Content starts

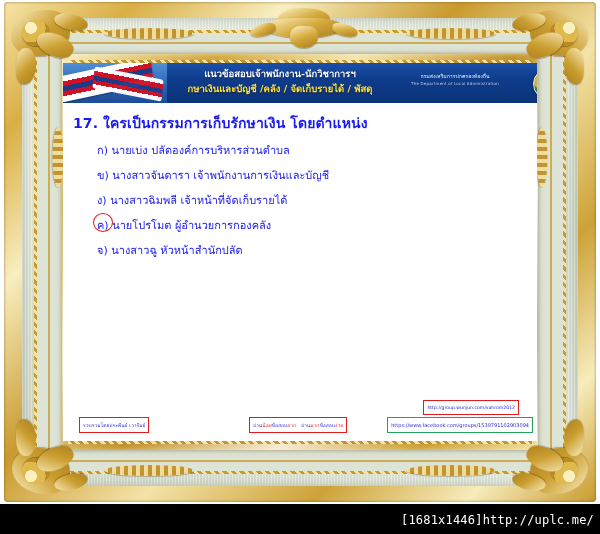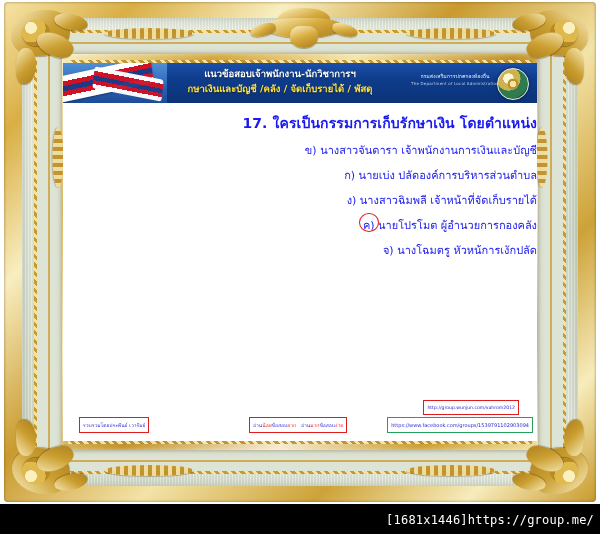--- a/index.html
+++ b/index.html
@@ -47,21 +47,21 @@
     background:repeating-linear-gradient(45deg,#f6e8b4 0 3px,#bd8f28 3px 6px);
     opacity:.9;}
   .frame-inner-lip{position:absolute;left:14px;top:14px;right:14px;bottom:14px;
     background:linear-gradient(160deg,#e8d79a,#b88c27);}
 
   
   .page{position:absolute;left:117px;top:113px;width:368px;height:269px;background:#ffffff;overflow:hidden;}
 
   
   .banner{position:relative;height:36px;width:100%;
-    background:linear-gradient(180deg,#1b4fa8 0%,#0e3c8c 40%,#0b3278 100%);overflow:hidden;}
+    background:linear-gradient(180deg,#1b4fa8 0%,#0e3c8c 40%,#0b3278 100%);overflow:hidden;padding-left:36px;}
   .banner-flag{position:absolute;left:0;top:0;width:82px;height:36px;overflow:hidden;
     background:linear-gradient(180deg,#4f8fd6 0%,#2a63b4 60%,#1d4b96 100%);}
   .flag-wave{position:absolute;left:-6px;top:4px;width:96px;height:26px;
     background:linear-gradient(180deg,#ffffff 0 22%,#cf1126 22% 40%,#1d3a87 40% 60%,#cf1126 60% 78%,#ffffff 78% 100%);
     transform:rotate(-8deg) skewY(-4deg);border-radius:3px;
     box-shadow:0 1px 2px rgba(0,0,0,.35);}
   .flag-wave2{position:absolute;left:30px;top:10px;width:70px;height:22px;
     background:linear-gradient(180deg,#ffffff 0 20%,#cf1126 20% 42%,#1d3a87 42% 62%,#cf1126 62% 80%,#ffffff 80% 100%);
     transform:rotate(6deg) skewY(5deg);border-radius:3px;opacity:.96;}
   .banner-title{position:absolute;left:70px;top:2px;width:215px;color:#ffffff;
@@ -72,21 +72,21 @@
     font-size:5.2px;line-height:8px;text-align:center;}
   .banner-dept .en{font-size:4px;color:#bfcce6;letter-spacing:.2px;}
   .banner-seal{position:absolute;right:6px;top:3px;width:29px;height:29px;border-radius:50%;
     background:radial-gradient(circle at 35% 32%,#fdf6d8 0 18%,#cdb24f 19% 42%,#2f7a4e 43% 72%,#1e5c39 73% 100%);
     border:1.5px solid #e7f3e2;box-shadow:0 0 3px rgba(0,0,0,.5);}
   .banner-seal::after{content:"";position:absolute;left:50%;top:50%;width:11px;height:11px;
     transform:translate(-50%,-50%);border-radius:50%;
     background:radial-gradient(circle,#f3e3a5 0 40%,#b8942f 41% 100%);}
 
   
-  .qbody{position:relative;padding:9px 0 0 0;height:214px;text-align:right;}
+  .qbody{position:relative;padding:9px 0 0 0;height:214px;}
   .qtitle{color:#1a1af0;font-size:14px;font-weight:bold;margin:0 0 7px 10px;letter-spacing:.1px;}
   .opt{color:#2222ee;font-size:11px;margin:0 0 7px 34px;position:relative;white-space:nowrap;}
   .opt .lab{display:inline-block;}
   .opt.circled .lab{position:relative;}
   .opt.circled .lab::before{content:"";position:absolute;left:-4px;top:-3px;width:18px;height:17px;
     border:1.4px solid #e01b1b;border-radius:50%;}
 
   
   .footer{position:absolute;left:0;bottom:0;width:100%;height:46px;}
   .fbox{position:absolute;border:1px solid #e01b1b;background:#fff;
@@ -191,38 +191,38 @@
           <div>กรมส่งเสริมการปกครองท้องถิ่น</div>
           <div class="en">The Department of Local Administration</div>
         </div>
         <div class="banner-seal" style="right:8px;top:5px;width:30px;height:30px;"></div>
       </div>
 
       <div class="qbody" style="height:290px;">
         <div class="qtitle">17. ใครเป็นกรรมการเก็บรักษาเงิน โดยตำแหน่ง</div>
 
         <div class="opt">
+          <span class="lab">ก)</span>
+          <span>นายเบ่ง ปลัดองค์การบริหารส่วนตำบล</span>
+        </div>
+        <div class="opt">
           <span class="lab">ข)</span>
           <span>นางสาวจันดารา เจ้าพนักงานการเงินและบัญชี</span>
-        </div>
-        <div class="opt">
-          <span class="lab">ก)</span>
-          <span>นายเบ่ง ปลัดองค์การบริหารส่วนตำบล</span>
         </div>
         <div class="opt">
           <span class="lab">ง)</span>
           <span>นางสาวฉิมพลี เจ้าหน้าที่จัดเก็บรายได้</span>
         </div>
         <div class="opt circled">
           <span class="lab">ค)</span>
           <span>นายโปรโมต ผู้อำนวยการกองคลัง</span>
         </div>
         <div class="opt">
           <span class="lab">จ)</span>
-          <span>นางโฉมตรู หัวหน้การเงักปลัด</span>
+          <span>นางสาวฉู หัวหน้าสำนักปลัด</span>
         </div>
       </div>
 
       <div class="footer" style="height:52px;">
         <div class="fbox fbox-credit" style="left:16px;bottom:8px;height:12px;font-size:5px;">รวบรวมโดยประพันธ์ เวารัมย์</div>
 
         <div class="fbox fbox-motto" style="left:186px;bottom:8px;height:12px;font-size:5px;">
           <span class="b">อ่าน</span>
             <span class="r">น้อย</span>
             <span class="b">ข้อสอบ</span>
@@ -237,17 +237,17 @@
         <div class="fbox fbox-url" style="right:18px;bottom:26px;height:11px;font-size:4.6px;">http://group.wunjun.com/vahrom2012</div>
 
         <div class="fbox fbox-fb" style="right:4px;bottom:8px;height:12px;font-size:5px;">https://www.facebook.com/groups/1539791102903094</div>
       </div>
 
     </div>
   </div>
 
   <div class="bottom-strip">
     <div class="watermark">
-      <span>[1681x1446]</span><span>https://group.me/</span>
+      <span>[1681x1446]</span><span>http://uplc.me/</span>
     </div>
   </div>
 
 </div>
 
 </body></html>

Content ends
Content starts

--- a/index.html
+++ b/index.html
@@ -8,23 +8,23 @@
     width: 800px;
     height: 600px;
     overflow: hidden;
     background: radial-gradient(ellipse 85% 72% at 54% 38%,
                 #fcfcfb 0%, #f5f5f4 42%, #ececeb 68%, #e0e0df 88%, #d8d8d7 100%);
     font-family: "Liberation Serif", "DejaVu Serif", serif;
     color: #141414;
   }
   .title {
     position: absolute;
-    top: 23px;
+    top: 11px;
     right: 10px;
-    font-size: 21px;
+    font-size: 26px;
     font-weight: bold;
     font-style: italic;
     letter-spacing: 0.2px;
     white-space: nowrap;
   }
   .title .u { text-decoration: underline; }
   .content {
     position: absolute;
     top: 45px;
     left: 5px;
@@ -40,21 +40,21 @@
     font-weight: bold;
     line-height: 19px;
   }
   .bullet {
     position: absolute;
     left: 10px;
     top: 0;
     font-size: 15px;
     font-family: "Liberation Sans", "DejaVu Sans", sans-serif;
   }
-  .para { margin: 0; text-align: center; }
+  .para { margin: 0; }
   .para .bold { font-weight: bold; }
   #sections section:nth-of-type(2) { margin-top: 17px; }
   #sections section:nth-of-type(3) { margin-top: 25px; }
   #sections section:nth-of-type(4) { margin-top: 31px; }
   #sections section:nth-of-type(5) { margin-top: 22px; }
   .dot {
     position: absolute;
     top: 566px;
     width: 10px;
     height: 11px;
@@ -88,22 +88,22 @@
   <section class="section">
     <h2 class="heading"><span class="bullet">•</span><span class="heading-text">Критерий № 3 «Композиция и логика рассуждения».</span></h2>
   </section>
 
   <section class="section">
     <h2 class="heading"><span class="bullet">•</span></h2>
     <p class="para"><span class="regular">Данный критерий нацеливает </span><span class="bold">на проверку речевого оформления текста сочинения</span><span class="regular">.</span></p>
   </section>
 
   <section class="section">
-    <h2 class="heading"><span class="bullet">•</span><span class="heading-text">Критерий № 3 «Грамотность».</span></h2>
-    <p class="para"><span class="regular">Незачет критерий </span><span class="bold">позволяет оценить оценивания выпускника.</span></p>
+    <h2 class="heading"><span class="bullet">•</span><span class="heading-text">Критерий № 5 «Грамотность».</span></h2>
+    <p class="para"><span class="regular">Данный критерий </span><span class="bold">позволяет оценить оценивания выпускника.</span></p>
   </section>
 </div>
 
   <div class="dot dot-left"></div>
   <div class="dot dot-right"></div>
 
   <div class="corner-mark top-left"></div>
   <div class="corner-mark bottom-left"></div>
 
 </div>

Content ends

• [Directions for this task]: For each line in the data that holds the word "bold", copy the line.

• [Expected output]:
   .qtitle{color:#1a1af0;font-size:14px;font-weight:bold;margin:0 0 7px 10px;letter-spacing:.1px;}
     font-weight: bold;
     font-weight: bold;
   .para .bold { font-weight: bold; }
     <p class="para"><span class="regular">Данный критерий нацеливает </span><span class="bold">на проверку речевого оформления текста сочинения</span><span class="regular">.</span></p>
-    <p class="para"><span class="regular">Незачет критерий </span><span class="bold">позволяет оценить оценивания выпускника.</span></p>
+    <p class="para"><span class="regular">Данный критерий </span><span class="bold">позволяет оценить оценивания выпускника.</span></p>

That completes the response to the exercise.